--- EXERCISE DIRECTIONS ---
Please list all lines of the material below in which the string "script" occurs.

··· PROVIDED DATA

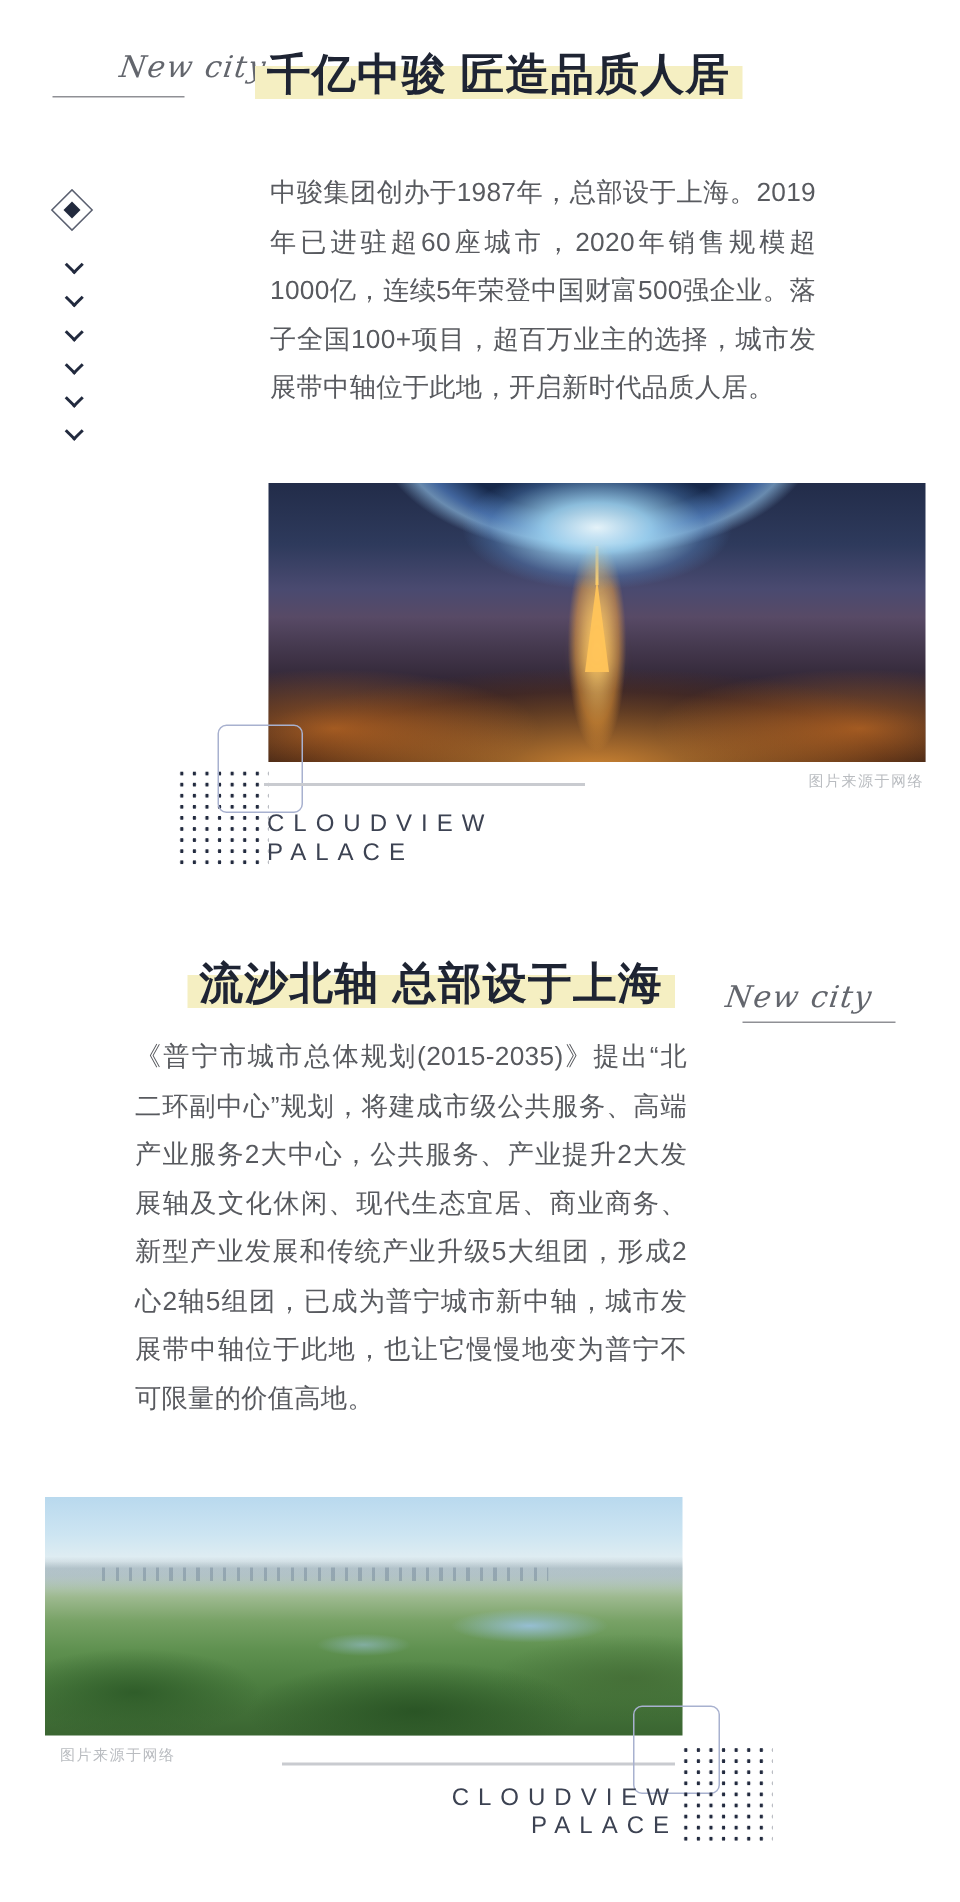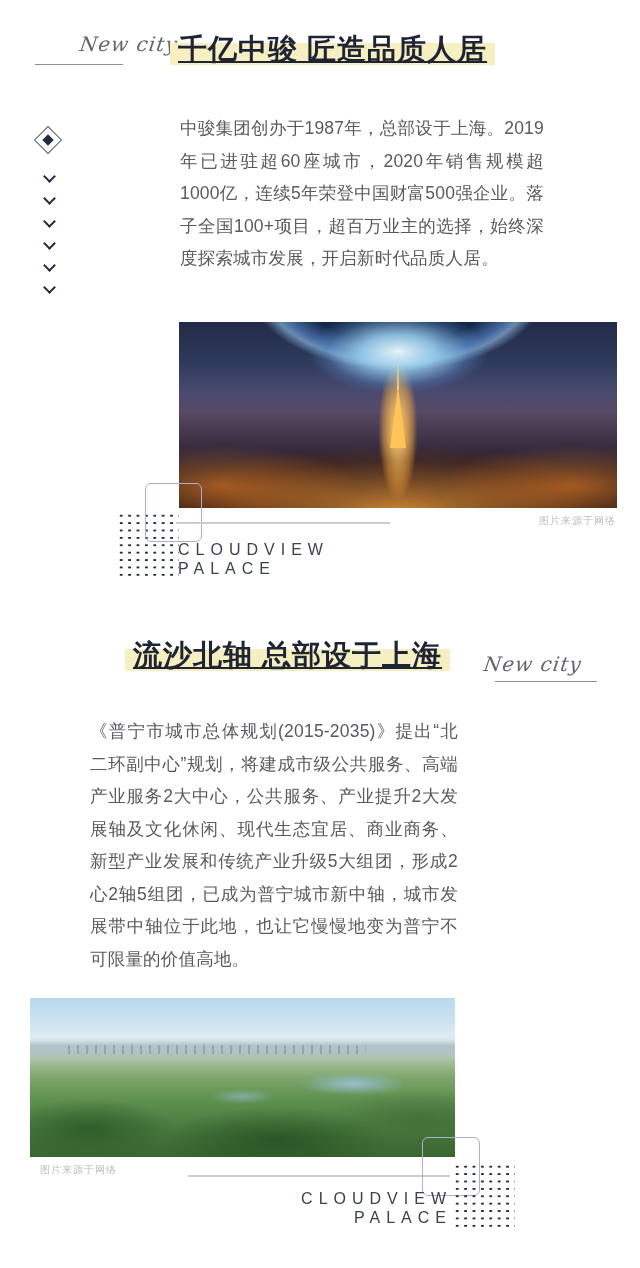--- a/index.html
+++ b/index.html
@@ -16,7 +16,7 @@
   .script-line{position:absolute;height:1px;background:#8f9095;}
 
   
-  .headline{position:absolute;font-size:29px;font-weight:700;color:var(--headline);letter-spacing:1px;white-space:nowrap;text-decoration:underline;}
+  .headline{position:absolute;font-size:29px;font-weight:700;color:var(--headline);letter-spacing:1px;white-space:nowrap;}
   .headline span{padding:0 8px;background:linear-gradient(var(--highlight),var(--highlight)) no-repeat left 100%/100% 22px;}
 
   

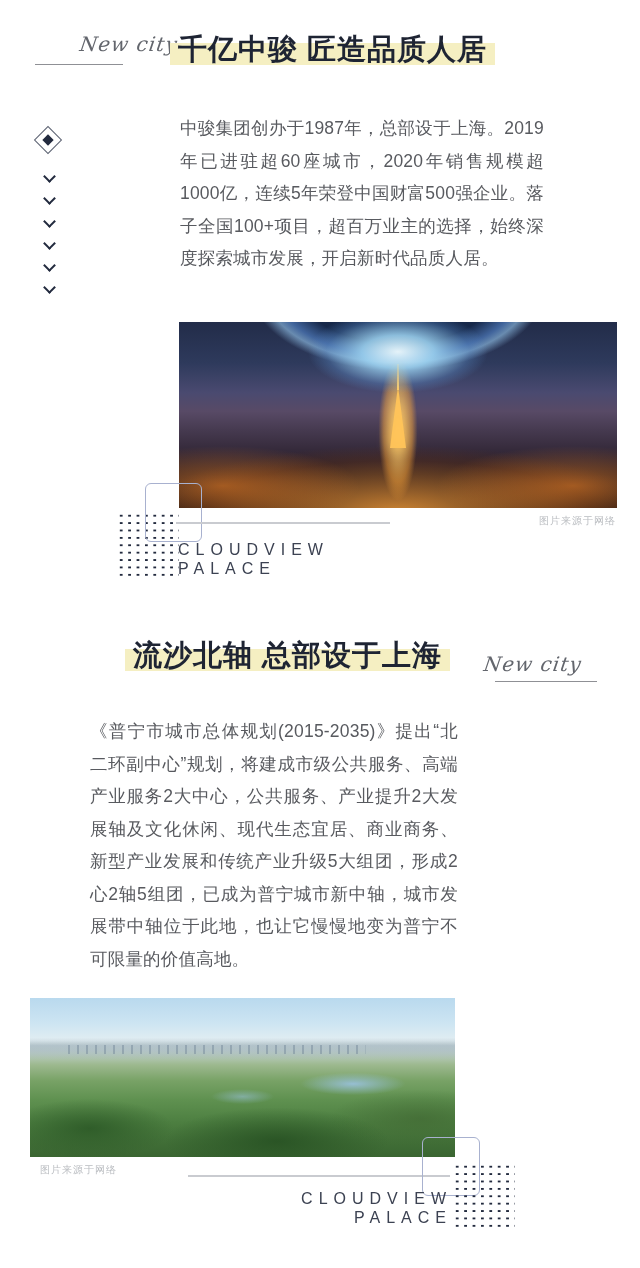--- a/index.html
+++ b/index.html
@@ -82,7 +82,7 @@
   <div class="chevron" style="top:261px;"></div>
   <div class="chevron" style="top:283px;"></div>
 
-  <div class="para" style="left:180px;top:112px;width:364px;">中骏集团创办于1987年，总部设于上海。2019年已进驻超60座城市，2020年销售规模超1000亿，连续5年荣登中国财富500强企业。落子全国100+项目，超百万业主的选择，始终深度探索城市发展，开启新时代品质人居。</div>
+  <div class="para" style="left:180px;top:112px;width:364px;">中骏集团创办于1987年，总部设于上海。2019年已进驻超60座城市，2020年销售规模超1000亿，连续5年荣登中国财富500强企业。落子全国100+项目，超百万业主的选择，城市发展带中轴位于此地，开启新时代品质人居。</div>
 
   <div class="photo photo-night">
     <div class="tower-spire"></div>

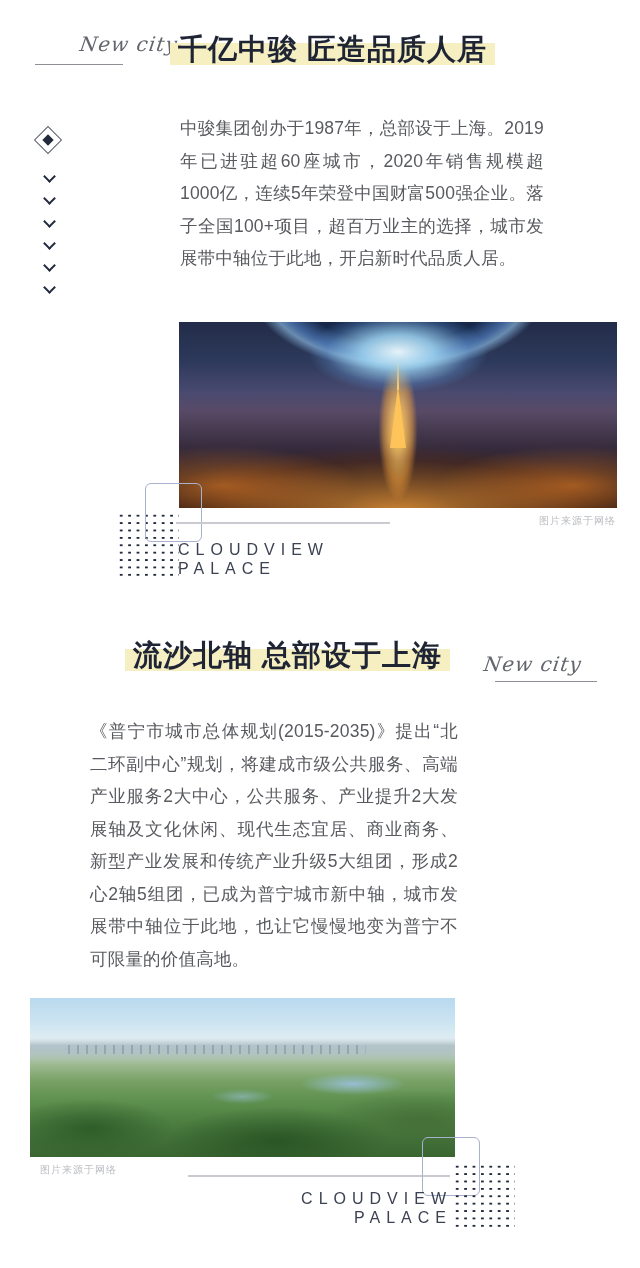--- a/index.html
+++ b/index.html
@@ -102,7 +102,7 @@
   <div class="script" style="left:484px;top:652px;">New city</div>
   <div class="script-line" style="left:495px;top:681px;width:102px;"></div>
 
-  <div class="para" style="left:90px;top:715px;width:368px;">《普宁市城市总体规划(2015-2035)》提出“北二环副中心”规划，将建成市级公共服务、高端产业服务2大中心，公共服务、产业提升2大发展轴及文化休闲、现代生态宜居、商业商务、新型产业发展和传统产业升级5大组团，形成2心2轴5组团，已成为普宁城市新中轴，城市发展带中轴位于此地，也让它慢慢地变为普宁不可限量的价值高地。</div>
+  <div class="para" style="left:90px;top:688px;width:368px;">《普宁市城市总体规划(2015-2035)》提出“北二环副中心”规划，将建成市级公共服务、高端产业服务2大中心，公共服务、产业提升2大发展轴及文化休闲、现代生态宜居、商业商务、新型产业发展和传统产业升级5大组团，形成2心2轴5组团，已成为普宁城市新中轴，城市发展带中轴位于此地，也让它慢慢地变为普宁不可限量的价值高地。</div>
 
   <div class="photo photo-park"></div>
   <div class="caption" style="left:30px;top:1163px;">图片来源于网络</div>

······

--- YOUR RESPONSE ---
   .script-line{position:absolute;height:1px;background:#8f9095;}
   <div class="script" style="left:484px;top:652px;">New city</div>
   <div class="script-line" style="left:495px;top:681px;width:102px;"></div>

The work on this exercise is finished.